## Requirement
Copy each line below exactly as it appears. Pictures are to be omitted.

## Raw data
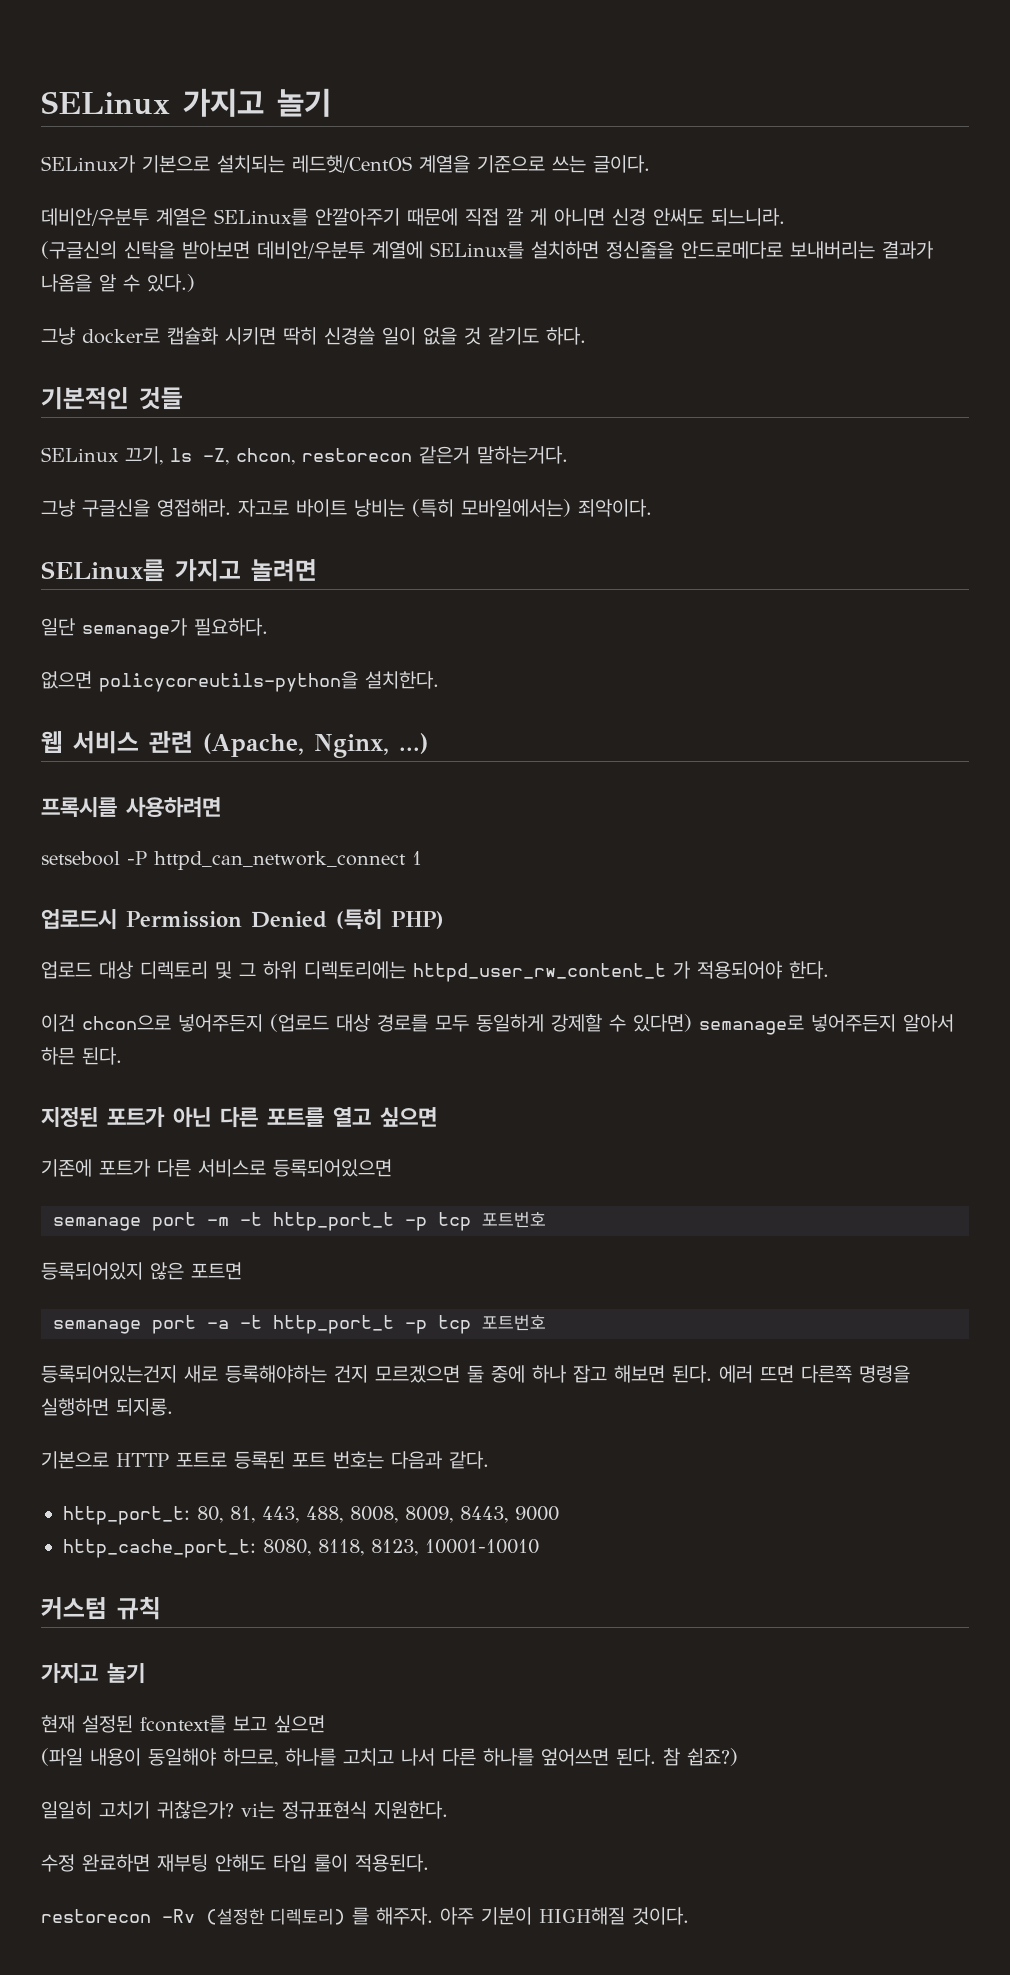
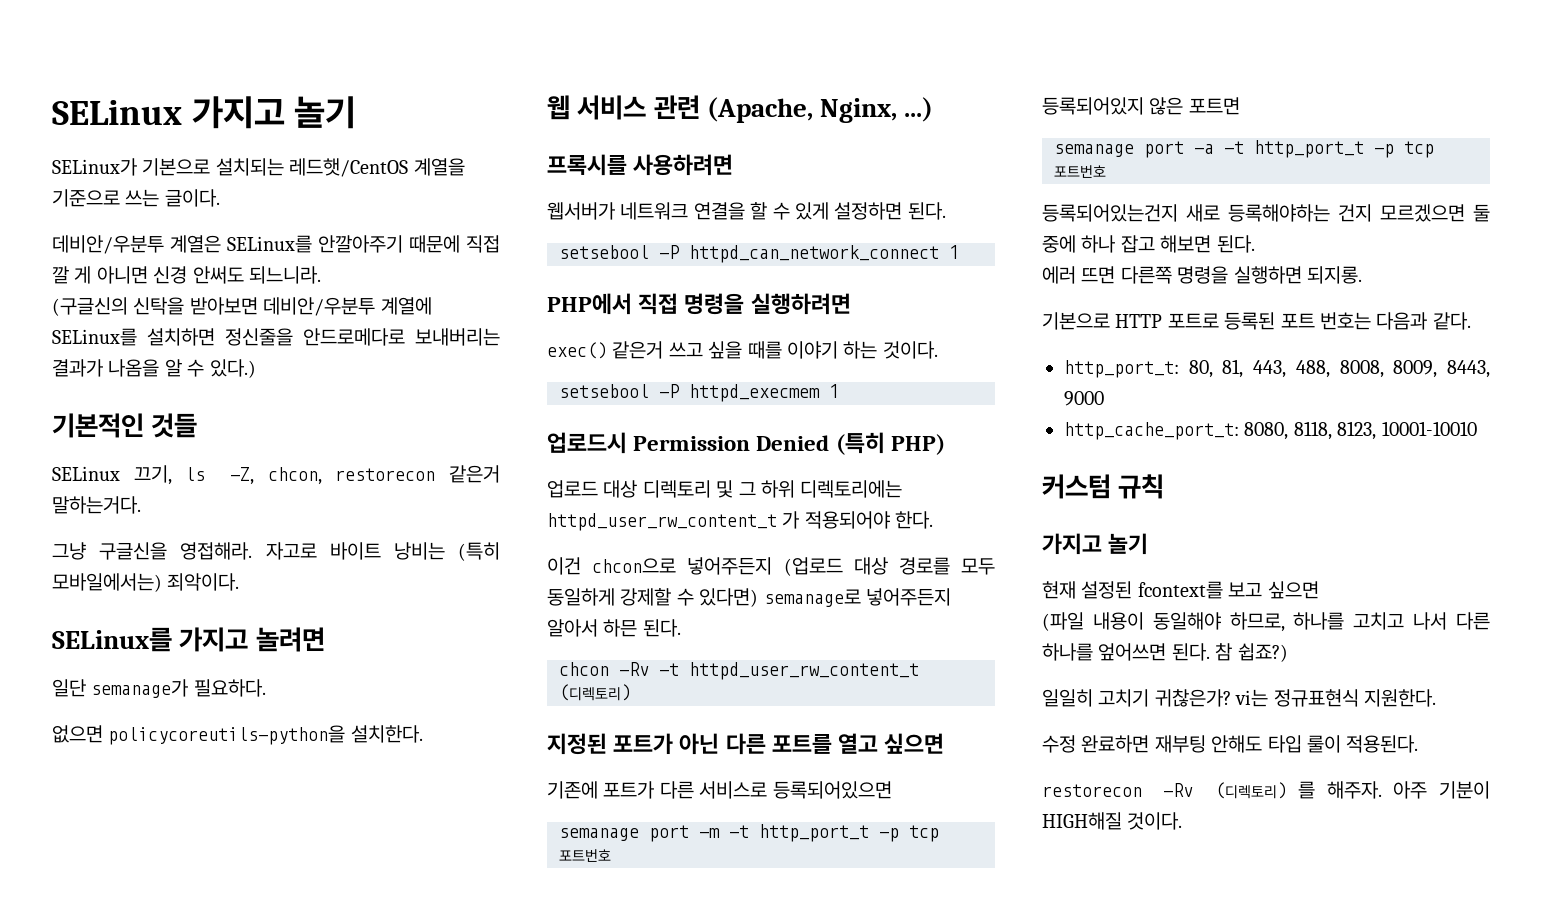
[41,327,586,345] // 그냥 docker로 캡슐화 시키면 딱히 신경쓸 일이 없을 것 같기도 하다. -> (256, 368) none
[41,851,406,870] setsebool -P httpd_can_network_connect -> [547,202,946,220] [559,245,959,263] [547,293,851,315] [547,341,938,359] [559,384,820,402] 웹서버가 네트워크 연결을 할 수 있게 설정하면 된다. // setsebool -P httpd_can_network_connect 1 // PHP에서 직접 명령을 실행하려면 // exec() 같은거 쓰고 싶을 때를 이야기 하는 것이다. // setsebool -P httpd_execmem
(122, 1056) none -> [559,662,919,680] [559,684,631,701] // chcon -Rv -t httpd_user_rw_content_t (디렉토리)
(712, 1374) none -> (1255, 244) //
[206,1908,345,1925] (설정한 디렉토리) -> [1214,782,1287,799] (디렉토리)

## Reply to the task
[41,327,586,345] // 그냥 docker로 캡슐화 시키면 딱히 신경쓸 일이 없을 것 같기도 하다. -> (256, 368) none
[41,851,406,870] setsebool -P httpd_can_network_connect -> [547,202,946,220] [559,245,959,263] [547,293,851,315] [547,341,938,359] [559,384,820,402] 웹서버가 네트워크 연결을 할 수 있게 설정하면 된다. // setsebool -P httpd_can_network_connect 1 // PHP에서 직접 명령을 실행하려면 // exec() 같은거 쓰고 싶을 때를 이야기 하는 것이다. // setsebool -P httpd_execmem
(122, 1056) none -> [559,662,919,680] [559,684,631,701] // chcon -Rv -t httpd_user_rw_content_t (디렉토리)
(712, 1374) none -> (1255, 244) //
[206,1908,345,1925] (설정한 디렉토리) -> [1214,782,1287,799] (디렉토리)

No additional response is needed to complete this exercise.